--- EXCERPTED RECORDS Enclosed Below ---
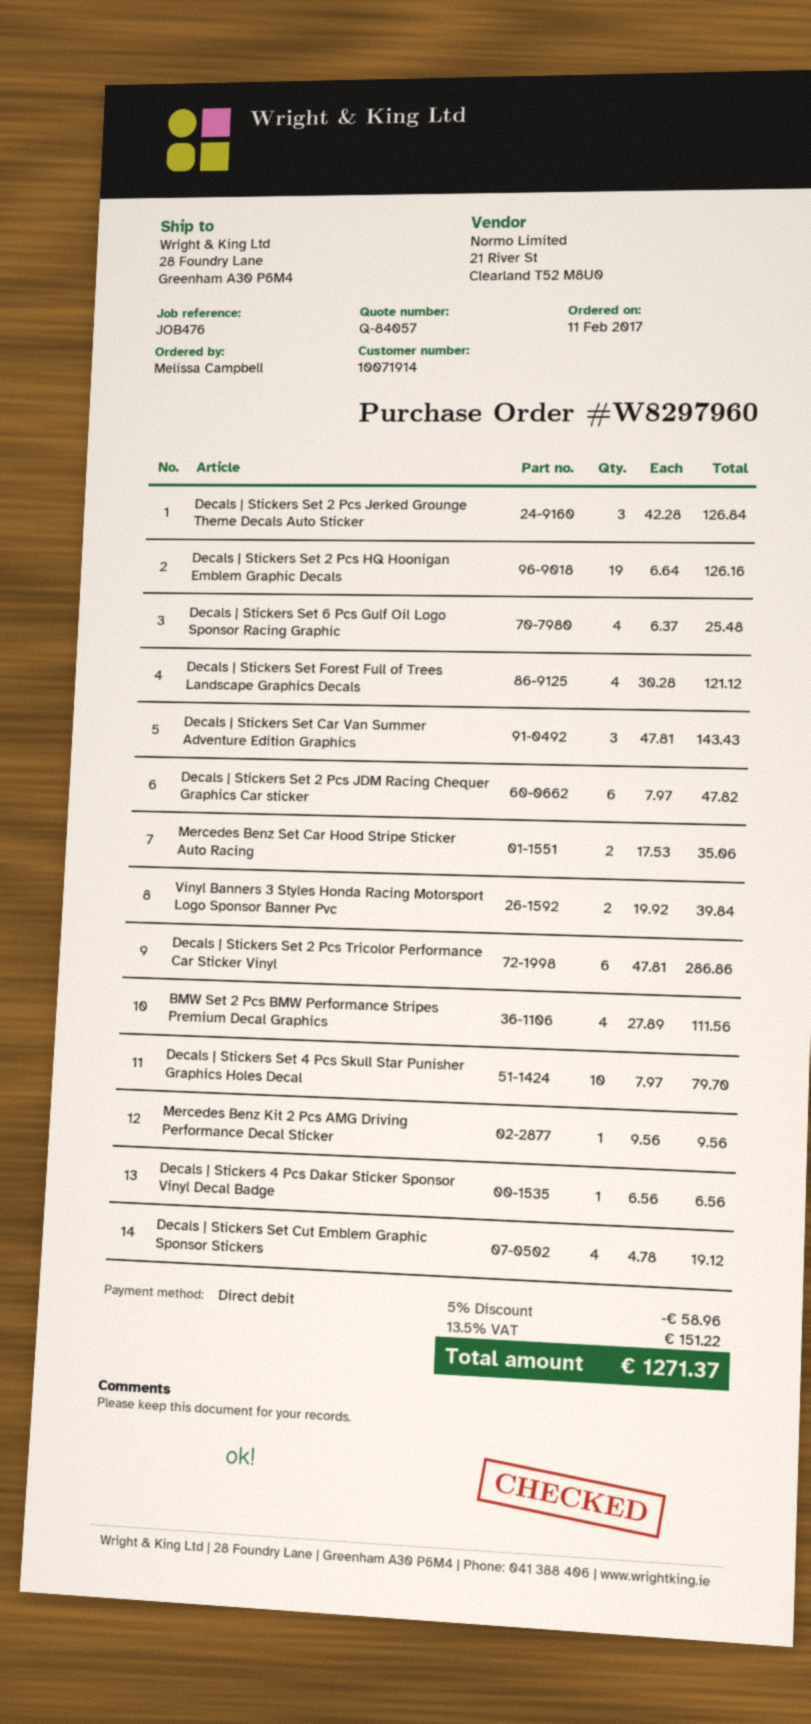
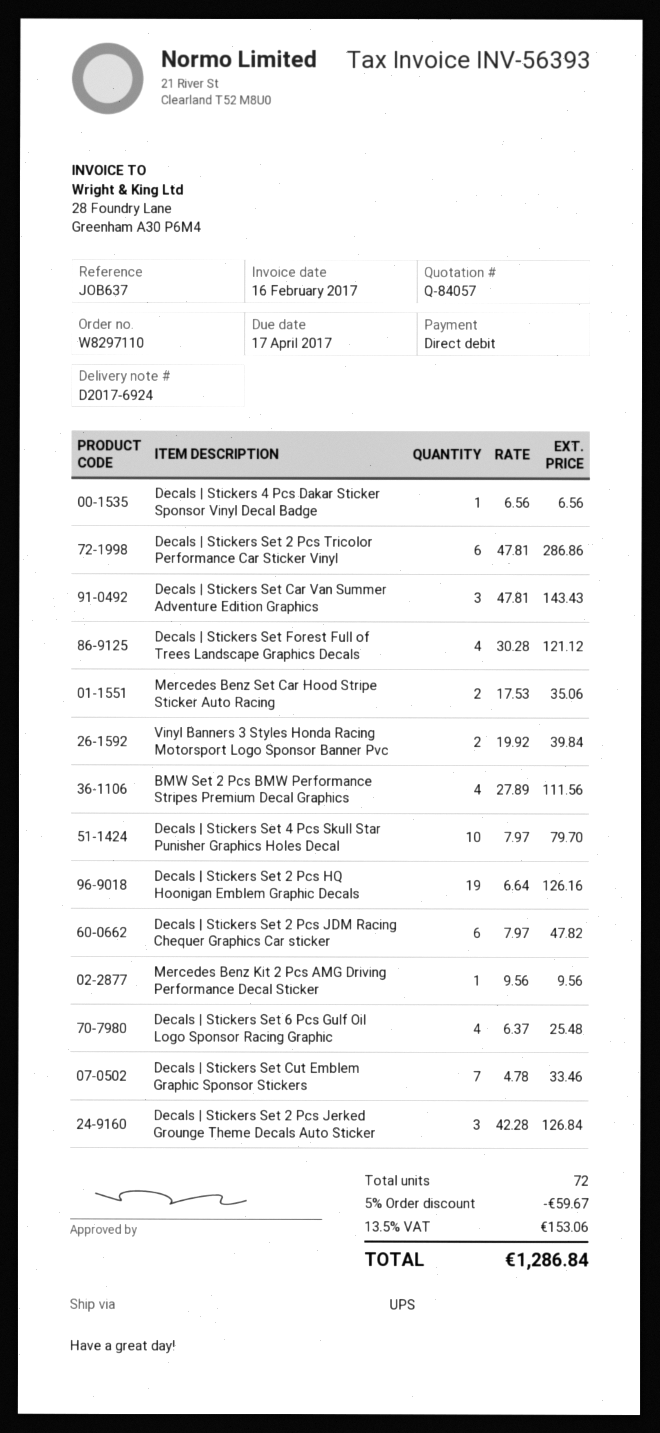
order number: W8297960 -> W8297110
reference: JOB476 -> JOB637
Decals | Stickers Set Cut Emblem Graphic Sponsor Stickers: 4 x 4.78 = 19.12 -> 7 x 4.78 = 33.46
discount: 5% = 58.96 -> 5% = 59.67
tax: 13.5% = 151.22 -> 13.5% = 153.06
total: 1271.37 -> 1286.84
--- End of Enclosed EXCERPTED RECORDS ---
TASK TO CARRY OUT:
Return the records above in their entirety, word for word, with the pictures removed.

RESULT FOR THIS EXERCISE:
order number: W8297960 -> W8297110
reference: JOB476 -> JOB637
Decals | Stickers Set Cut Emblem Graphic Sponsor Stickers: 4 x 4.78 = 19.12 -> 7 x 4.78 = 33.46
discount: 5% = 58.96 -> 5% = 59.67
tax: 13.5% = 151.22 -> 13.5% = 153.06
total: 1271.37 -> 1286.84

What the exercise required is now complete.